Охотник ефимки не к себе подгрёб — от себя толкнул. Никон прибавил ещё пять.
— Чего ты меня неволишь?! — закричал упрямец на святейшего. — Нет у тебя власти над моей судьбой. Я тебе не раб, а ты не Бог!
— Кто я, ты прочувствуешь сполна! — Никон, не теряя весёлости, мигнул дюжим келейникам. — На скотный двор его. Говорит, вольный. Поищите, где она в нём, воля-то. Отсыпьте пятьдесят розог. Не поумнеет — ещё пятьдесят. Воля сыщется — ко мне ведите.
Охотник на медведя хаживал, лавку было схватил отбиваться. Какое там! Келейники Никоновы подковы гнули своими лапами. Скрутили доброго молодца.

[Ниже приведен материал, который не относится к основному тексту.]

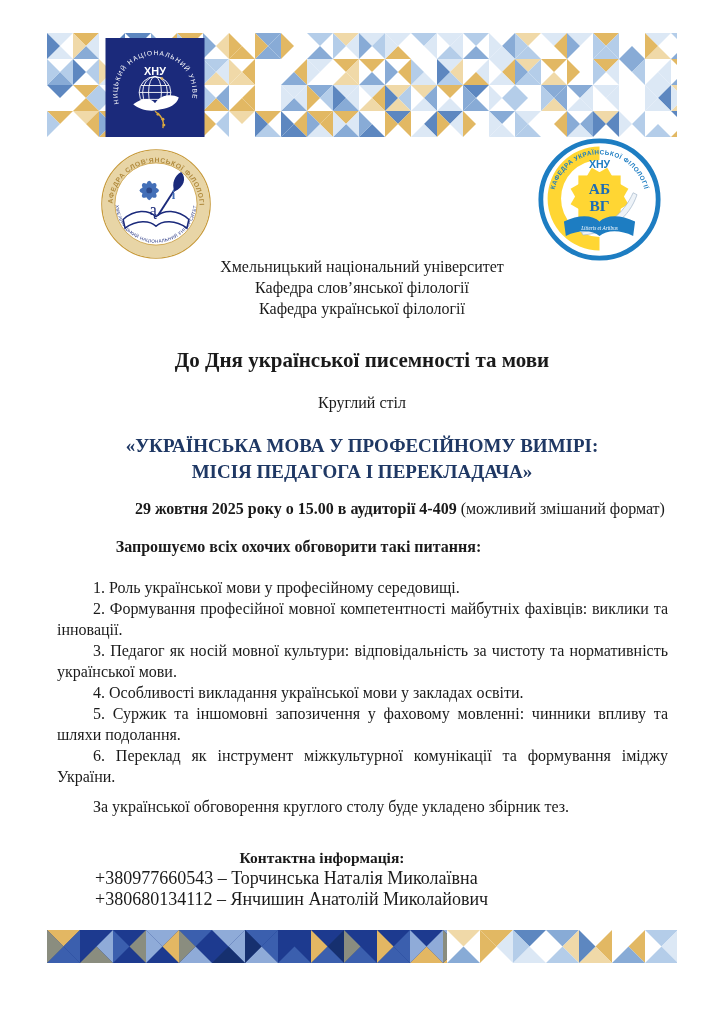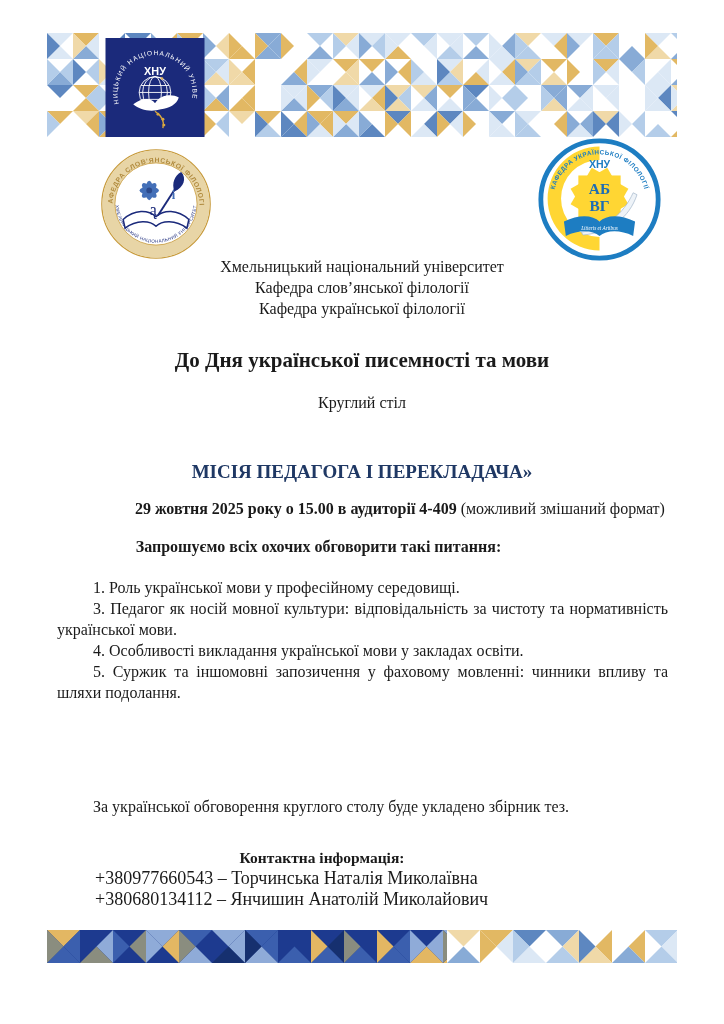--- a/index.html
+++ b/index.html
@@ -415,7 +415,7 @@
   <div class="event-type">Круглий стіл</div>
 
   <h2 class="event-title">
-    <br>
+    <span>«УКРАЇНСЬКА МОВА У ПРОФЕСІЙНОМУ ВИМІРІ:</span><br>
     <span>МІСІЯ ПЕДАГОГА І ПЕРЕКЛАДАЧА»</span>
   </h2>
 

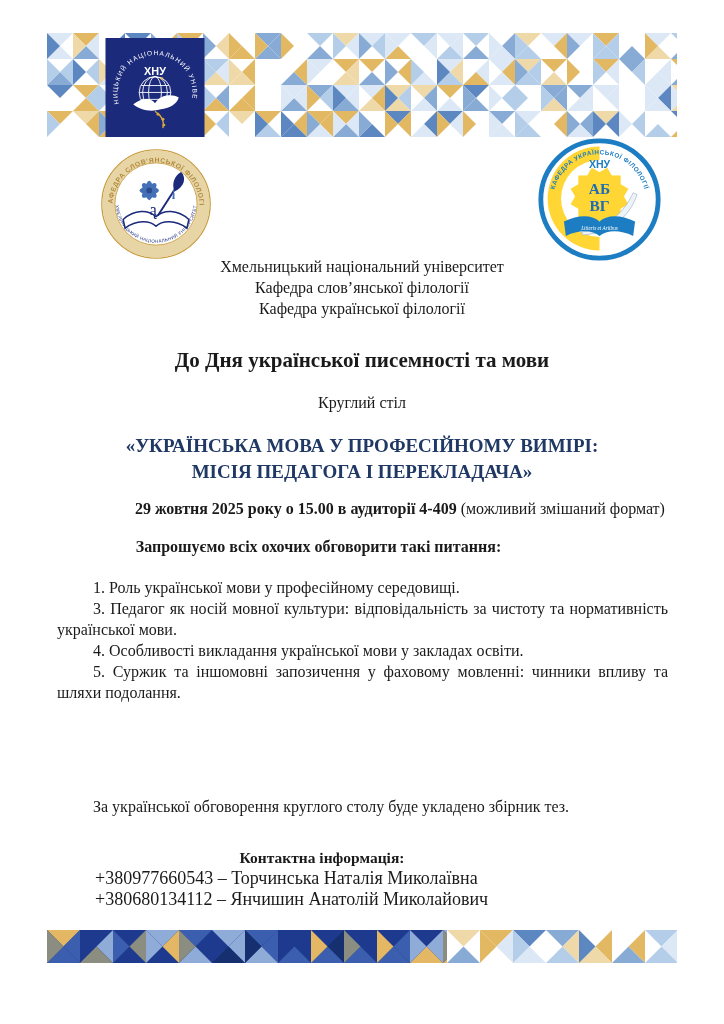--- a/index.html
+++ b/index.html
@@ -40,7 +40,7 @@
     font-size:16px;margin:0;padding-left:38px;}
   .datetime b{font-weight:bold;}
   .invite{position:absolute;top:538px;left:0;width:597px;text-align:center;
-    font-size:16px;font-weight:bold;margin:0;padding-left:20px;}
+    font-size:16px;font-weight:bold;margin:0;}
   .questions{position:absolute;top:577px;left:57px;width:611px;}
   .questions p{margin:0;font-size:16px;line-height:21px;text-align:justify;text-indent:36px;}
   .outcome{position:absolute;top:796px;left:57px;width:611px;

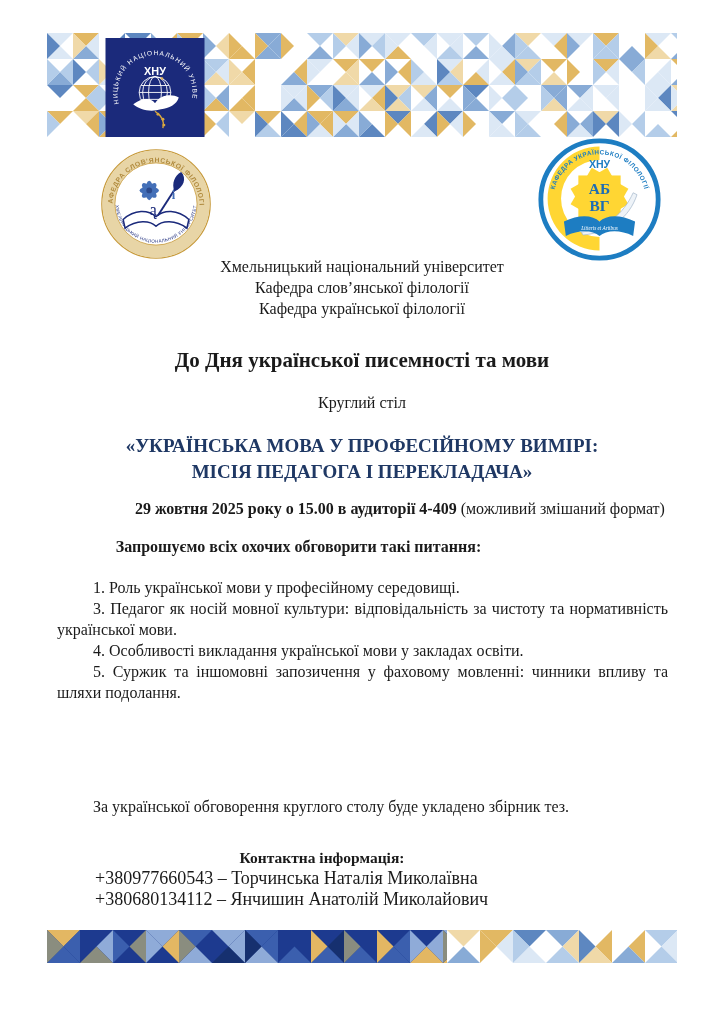--- a/index.html
+++ b/index.html
@@ -427,6 +427,7 @@
 
   <div class="questions">
     <p>1. Роль української мови у професійному середовищі.</p>
+    <p>2. Формування професійної мовної компетентності майбутніх фахівців: виклики та інновації.</p>
     <p>3. Педагог як носій мовної культури: відповідальність за чистоту та нормативність української мови.</p>
     <p>4. Особливості викладання української мови у закладах освіти.</p>
     <p>5. Суржик та іншомовні запозичення у фаховому мовленні: чинники впливу та шляхи подолання.</p>

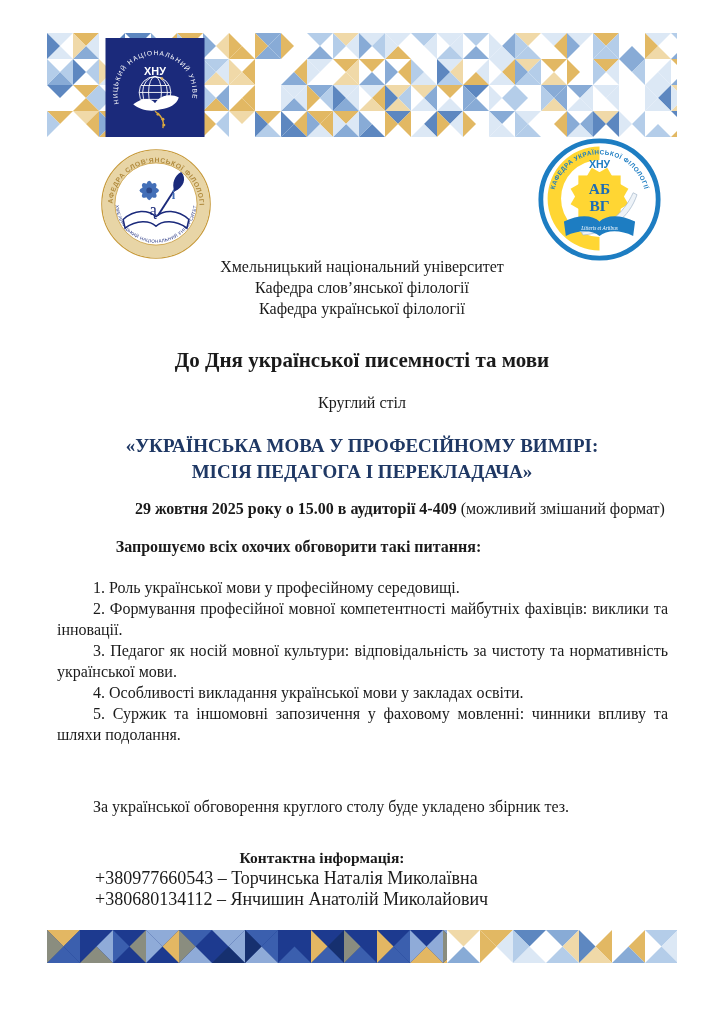--- a/index.html
+++ b/index.html
@@ -431,6 +431,7 @@
     <p>3. Педагог як носій мовної культури: відповідальність за чистоту та нормативність української мови.</p>
     <p>4. Особливості викладання української мови у закладах освіти.</p>
     <p>5. Суржик та іншомовні запозичення у фаховому мовленні: чинники впливу та шляхи подолання.</p>
+    <p>6. Переклад як інструмент міжкультурної комунікації та формування іміджу України.</p>
   </div>
 
   <p class="outcome">За української обговорення круглого столу буде укладено збірник тез.</p>

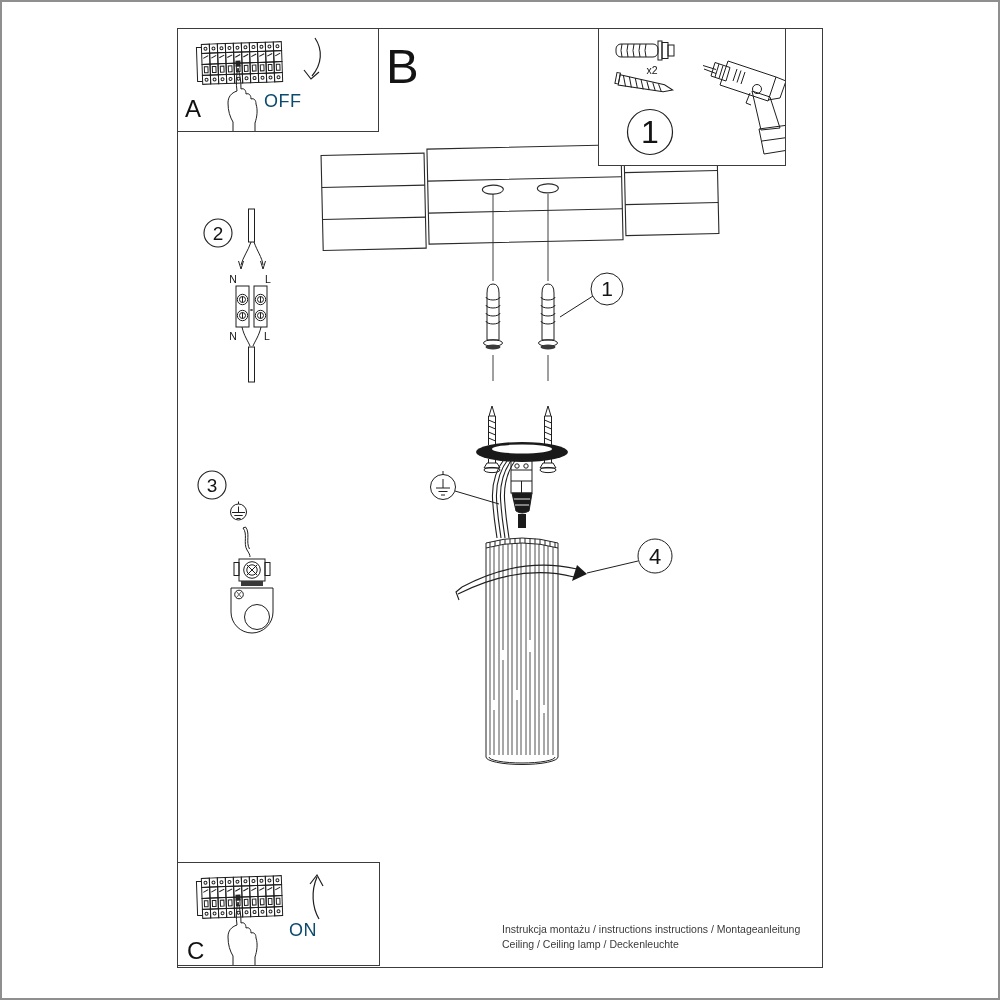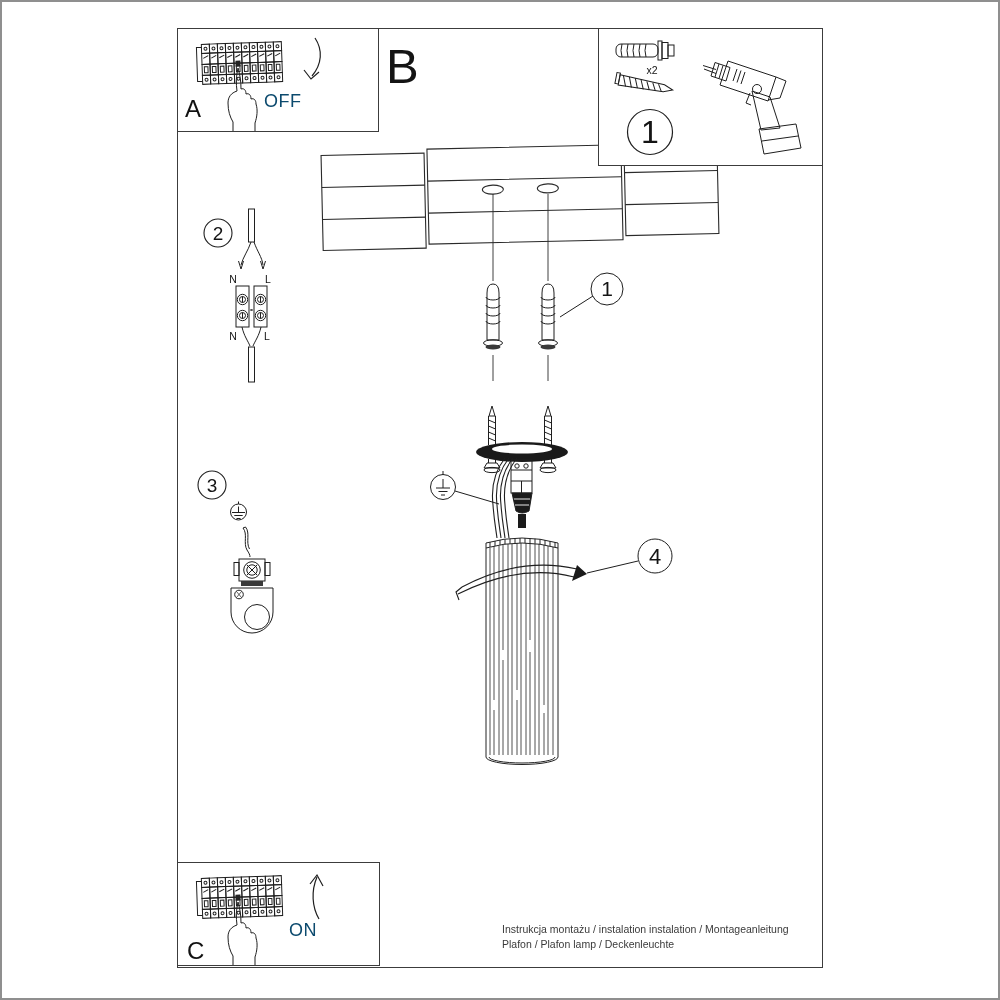--- a/index.html
+++ b/index.html
@@ -11,7 +11,7 @@
   .art{position:absolute;left:177px;top:28px;width:646px;height:940px;}
   .box{position:absolute;border:1px solid #3c3c3c;background:#fff;box-sizing:border-box;overflow:hidden;}
   .box-a{left:177px;top:28px;width:202px;height:104px;}
-  .box-kit{left:598px;top:28px;width:225px;height:138px;}
+  .box-kit{left:598px;top:28px;width:188px;height:138px;}
   .box-c{left:177px;top:862px;width:203px;height:104px;}
   .box svg{position:absolute;left:0;top:0;}
   .letter{position:absolute;font-size:24px;color:#111;}

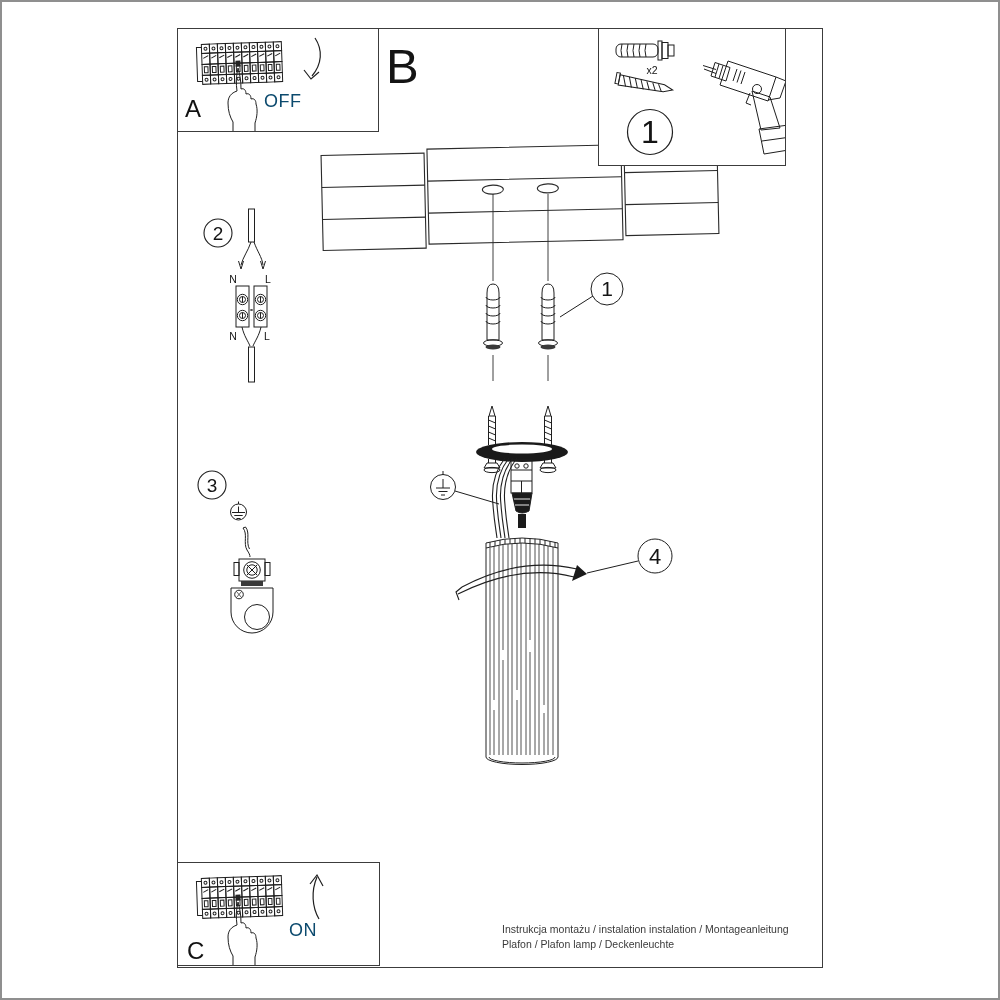--- a/index.html
+++ b/index.html
@@ -268,7 +268,7 @@
   </div>
 
   <div class="footer">
-    <div>Instrukcja montażu / instalation instalation / Montageanleitung</div>
+    <div>Instrukcja montażu / instructions instructions / Montageanleitung</div>
     <div>Plafon / Plafon lamp / Deckenleuchte</div>
   </div>
 </div>

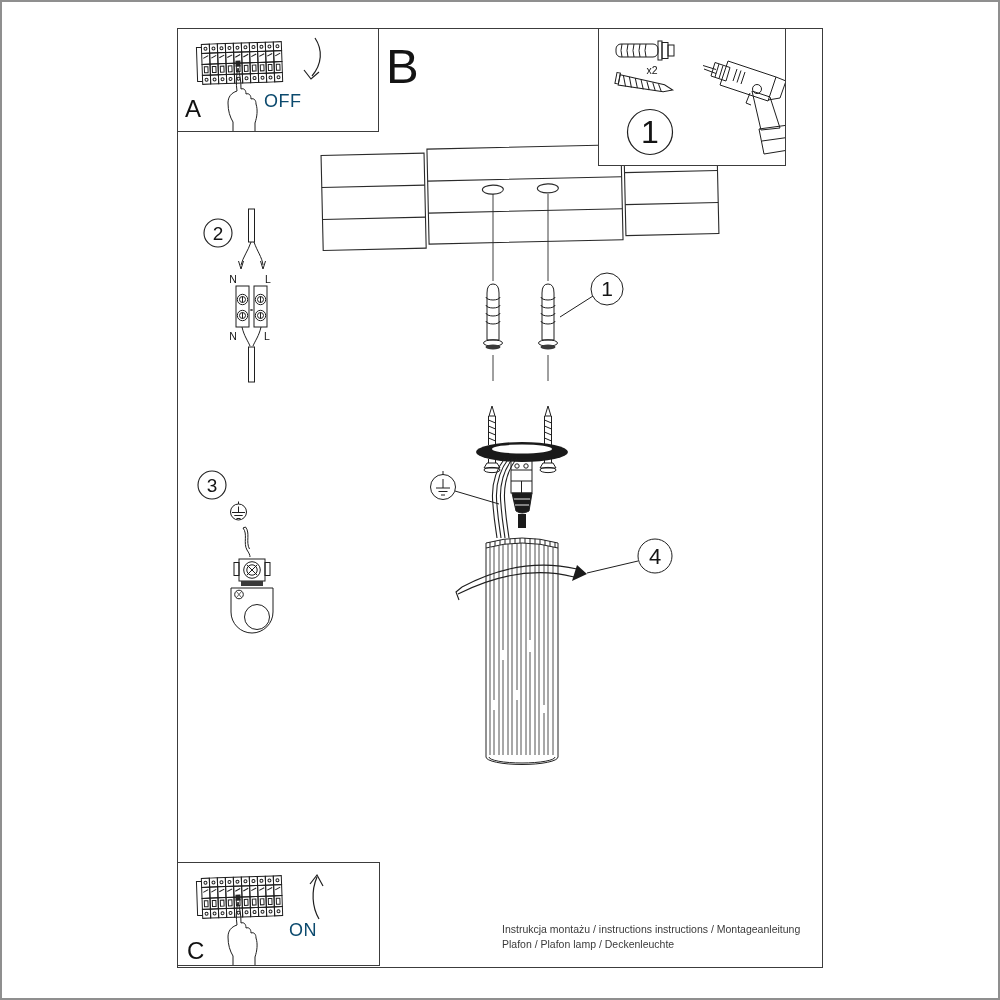--- a/index.html
+++ b/index.html
@@ -269,7 +269,7 @@
 
   <div class="footer">
     <div>Instrukcja montażu / instructions instructions / Montageanleitung</div>
-    <div>Plafon / Plafon lamp / Deckenleuchte</div>
+    <div>Ceiling / Ceiling lamp / Deckenleuchte</div>
   </div>
 </div>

А святейший, осердясь, иначе распорядился:
— Лупцуйте, покуда в разум не войдёт!
Две сотни горяченьких охотник вытерпел, и открылось ему — слуги Никоновы щедры на битье, не умаются. Сдался.
Принесли мужика обратно к Никону.
— Господи, прости грешных! — воскликнул святейший, глядя на иссечённую спину. — Не любят Тебя, коли себя не любят. Прости, Господи! Прости!
Взялся лечить болезного. Держал в монастыре, покуда охотник не поправился. Отпуская, подарил двадцать ефимков, корову двухлетку, бродни, кафтан. А после свадьбы обещал ружьё.
Ради ружья Никон даже с приставом помирился, послал Мардария в Вологду, а коли там доброго ружья купить не придётся, так в Москву.
Сладилось дело. Взял охотник Фиву в жёны. А через год, когда родила она ему сына, приходил благодарить святейшего. Два куньих меха поднёс.
6
Удар, случившийся с Енафой в Боровской тюрьме, был подобием грома: напугал, но, слава Богу, не сразил. Вернулась в Рыженькую здоровой, да, правду сказать, притихшей.